Il était une fois un récit dominant : le triomphe de la Chine réalisant sur écran géant le rêve de l’Empire-Monde.

Impossible de nier la spectaculaire montée de la Chine et son accession au premier rang. La Chine vient en effet de dépasser les Etats-Unis sur un indicateur (le PIB calculé en parité de pouvoir d’achat). Jusqu’à l’arrivée de Xi JinPing au pouvoir en 2012, elle a traversé une période de créativité technologique mais aussi intellectuelle sans égal dans son histoire contemporaine. Pourtant, malgré les apparences de succès, malgré les routes de la soie et la promotion des 450 Instituts Confucius dans le monde, malgré aussi les prouesses du « soft power » de Pékin, il y a des fissures dans la muraille de Chine. Son impatience capricieuse et menaçante risque de ruiner ses ambitions. Telle est la thèse du livre de Valérie Niquet (La Chine en 100 questions ).

        Que raconte cette histoire sur la Chine d’aujourd’hui ? Il n’est qu’à ouvrir les yeux sur cet Empire du Milieu qui fascine les occidentaux mais les aveugle et les trompe. Notre regard est naïf sur un système qui certes à accompli un « immense bond » en avant sous Mao, (au prix de 40 millions de morts), immense surtout pendant l’ère des Réformateurs et de l’ouverture, Deng XiaoPing, Hu Jintao, Zhao Ziyang, entre 1976 et 2012. Il semble aujourd’hui s’essouffler. Le manque de transparence économique et les mensonges sur la pandémie, contribuent à voiler les difficultés et dissimuler les dérives actuelles du Parti communiste chinois. Sur le plan politique, le régime est dominé par un capitalisme d’Etat, qui absorbe près de la moitié du PIB. L’arrivée de Xi JinPing et la radicalisation de sa politique depuis quelques années semblent  mettre un terme au mirage de la suprématie chinoise. La Chine de Xi JinPing se maintient par la propagande et l’illusion de sa supériorité sur les démocraties instables de l’Occident. Cette illusion s’appuie sur l’ignorance qu’ont les nouvelles générations de l’histoire de leur pays. Ils sont peu nombreux à connaître la répression brutale des intellectuels en 1957, les grandes famines du Grand Bond en avant entre 58 et 61, les crimes de la révolution culturelle de 1966 à 1976 et les massacres de Tien An Men en 1989! En réalité, le silence et l’oubli font leur œuvre. « Le pire ennemi de la Chine dans l’histoire n’a souvent été autre que la Chine elle-même » (Damien Morier-Genoud.

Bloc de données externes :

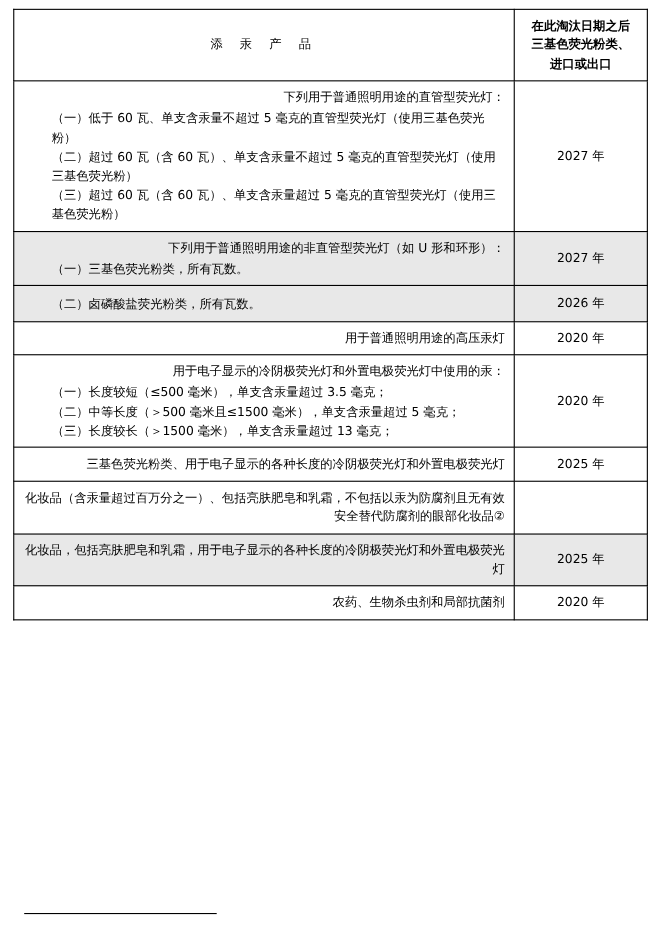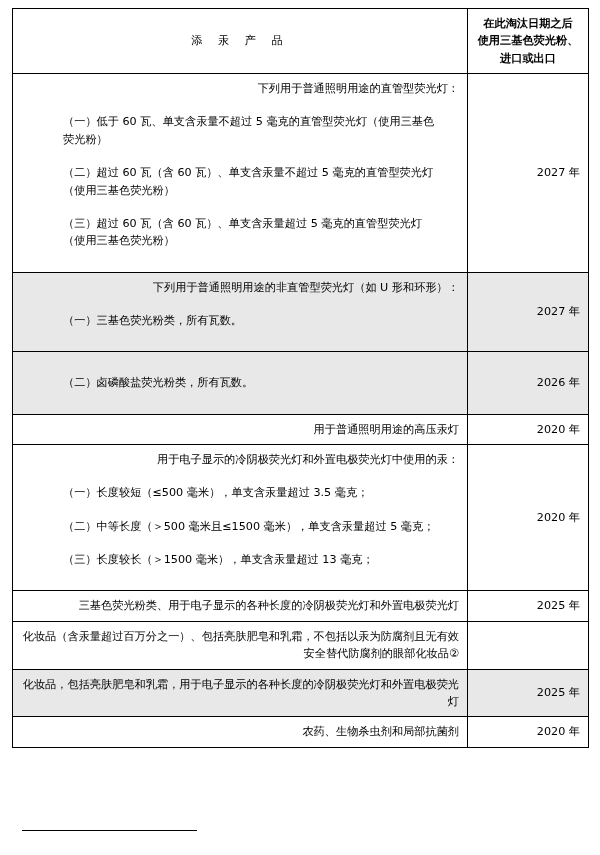--- a/index.html
+++ b/index.html
@@ -47,31 +47,31 @@
     margin-left: 16px;
   }
   .hdr-right {
     font-size: 11.6px;
     line-height: 1.75;
     font-weight: bold;
   }
   .hdr-right div { white-space: nowrap; }
   .shaded { background: #e8e8e8; }
   .date-cell {
-    text-align: right;
+    text-align: center;
     white-space: nowrap;
   }
   .lead { margin: 0; text-align: right; }
   ul.items {
     list-style: none;
     margin: 2px 0 0 0;
     padding: 0 0 0 26px;
   }
   ul.items li {
-    margin: 16px;
+    margin: 0;
     padding: 0;
     text-indent: 0;
   }
   ul.items.tight li { line-height: 1.55; }
   .footnote-wrap {
     position: absolute;
     left: 12px;
     bottom: 14px;
     width: 576px;
   }
@@ -96,21 +96,21 @@
   <table class="main">
     <colgroup>
       <col class="col-a">
       <col class="col-b">
     </colgroup>
     <thead>
       <tr>
         <th class="hdr-left">添 汞 产 品</th>
         <th class="hdr-right">
           <div>在此淘汰日期之后</div>
-          <div>使用三基色荧光粉、</div>
+          <div>三基色荧光粉类、</div>
           <div>进口或出口</div>
         </th>
       </tr>
     </thead>
     <tbody>
 
       <tr>
         <td>
           <p class="lead">下列用于普通照明用途的直管型荧光灯：</p>
           <ul class="items">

Ouv collectif  Penser la Chine).

La Chine : une superpuissance ?

Changement de décor! On croyait la Chine invulnérable, il n’en est rien. Il est vraisemblable que l’Empire du Milieu ne sera pas la superpuissance mondiale qu’elle entend devenir. Pour une première raison très simple et frisant l’absurde : l’utilisation de la menace ! « Etre haï vaut mieux qu’être aimé ». C’est ce que pense Xi JinPing. Comment, dans ces conditions, des partenaires, des clients, des voisins, peuvent-ils entretenir des relations de confiance avec une nation convaincue que tout le Mal vient du dehors, une nation dont le récit national repose sur le rejet de l’étranger?

D’abord quelques constats connus mais peu portés à la connaissance des opinions. En termes de puissance militaire, technologique et politique, elle est encore derrière son grand rival américain. Et son potentiel est loin d’être convainquant. L’actualité récente montre les vacillements de la Chine depuis le début de l’ère Xi JinPing. La dette de la Chine dépasse les 300% de son PIB à 40.000 milliards de dollars, soit 15% de la dette mondiale totale. La croissance est en baisse depuis 2013. Elle pourrait chuter à 2% d’ici 2025. La Chine dispose d’une faible quantité de terres arables et connait une forte dépendance alimentaire. Enfin la politique visant l’augmentation de la consommation intérieure s’est soldée par un échec. La demande des ménages chinois génère seulement 39% du PIB, contre 48% dans les années 2000. Tous les autres pays du monde développé sont au-dessus de 60%.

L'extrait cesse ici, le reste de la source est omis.